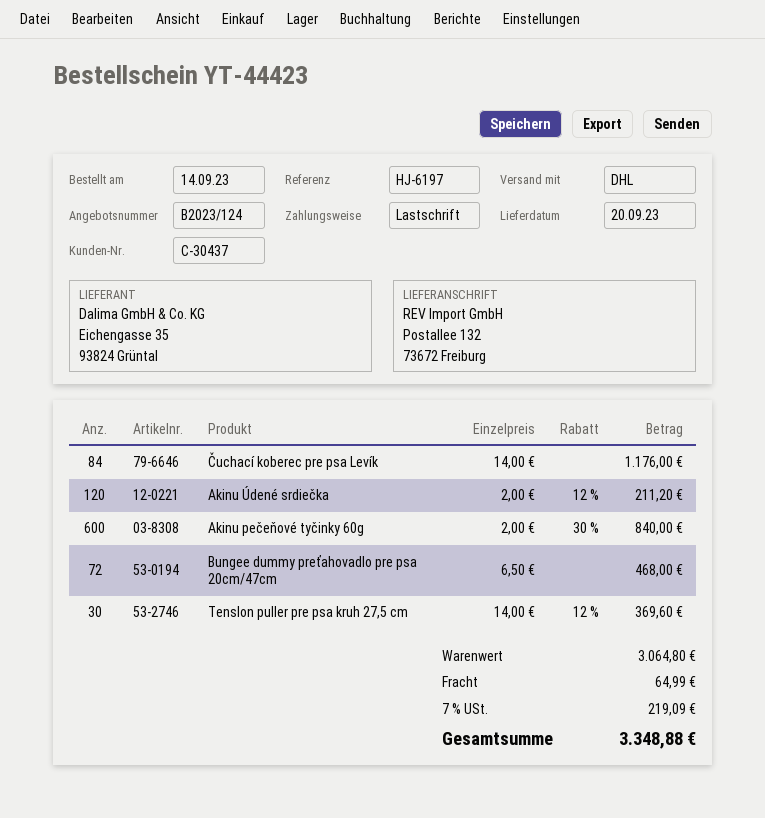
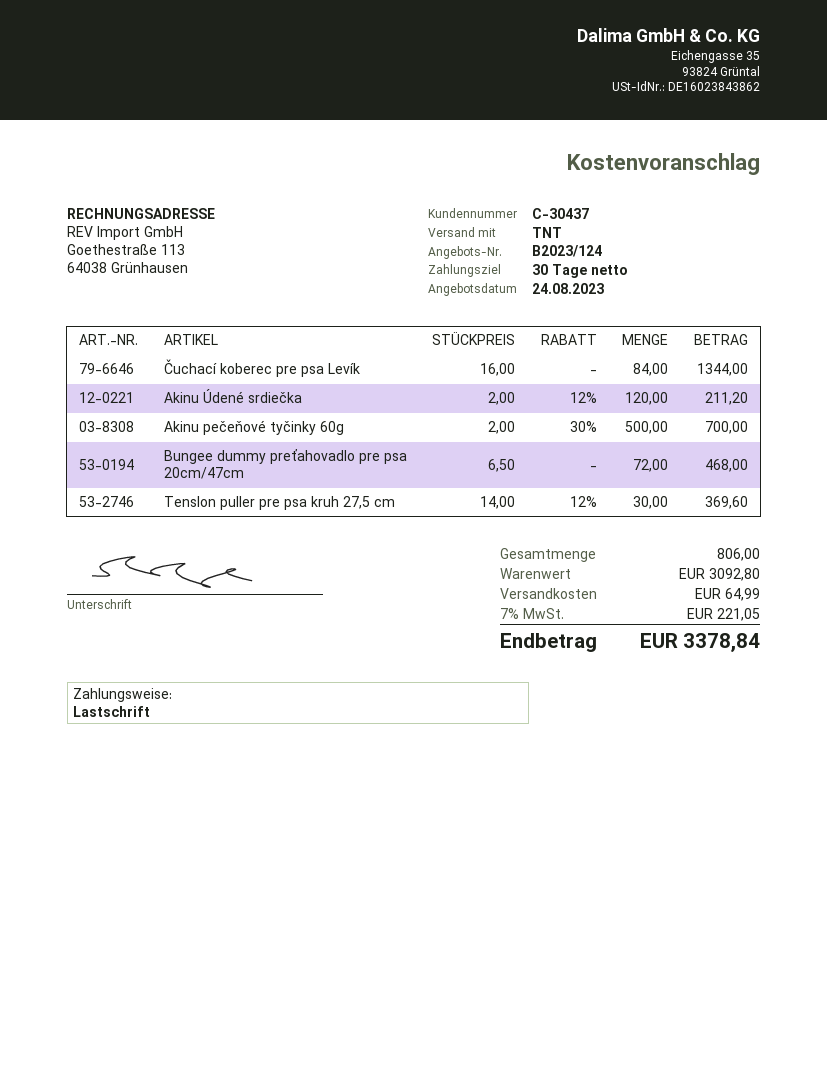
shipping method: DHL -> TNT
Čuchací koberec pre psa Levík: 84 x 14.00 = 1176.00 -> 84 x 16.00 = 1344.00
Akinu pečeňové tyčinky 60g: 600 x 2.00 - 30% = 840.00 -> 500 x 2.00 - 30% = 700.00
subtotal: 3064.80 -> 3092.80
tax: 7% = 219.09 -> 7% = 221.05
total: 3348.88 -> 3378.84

|---|

Required action: Restate the records above word for word, without the pictures.

Task result:
shipping method: DHL -> TNT
Čuchací koberec pre psa Levík: 84 x 14.00 = 1176.00 -> 84 x 16.00 = 1344.00
Akinu pečeňové tyčinky 60g: 600 x 2.00 - 30% = 840.00 -> 500 x 2.00 - 30% = 700.00
subtotal: 3064.80 -> 3092.80
tax: 7% = 219.09 -> 7% = 221.05
total: 3348.88 -> 3378.84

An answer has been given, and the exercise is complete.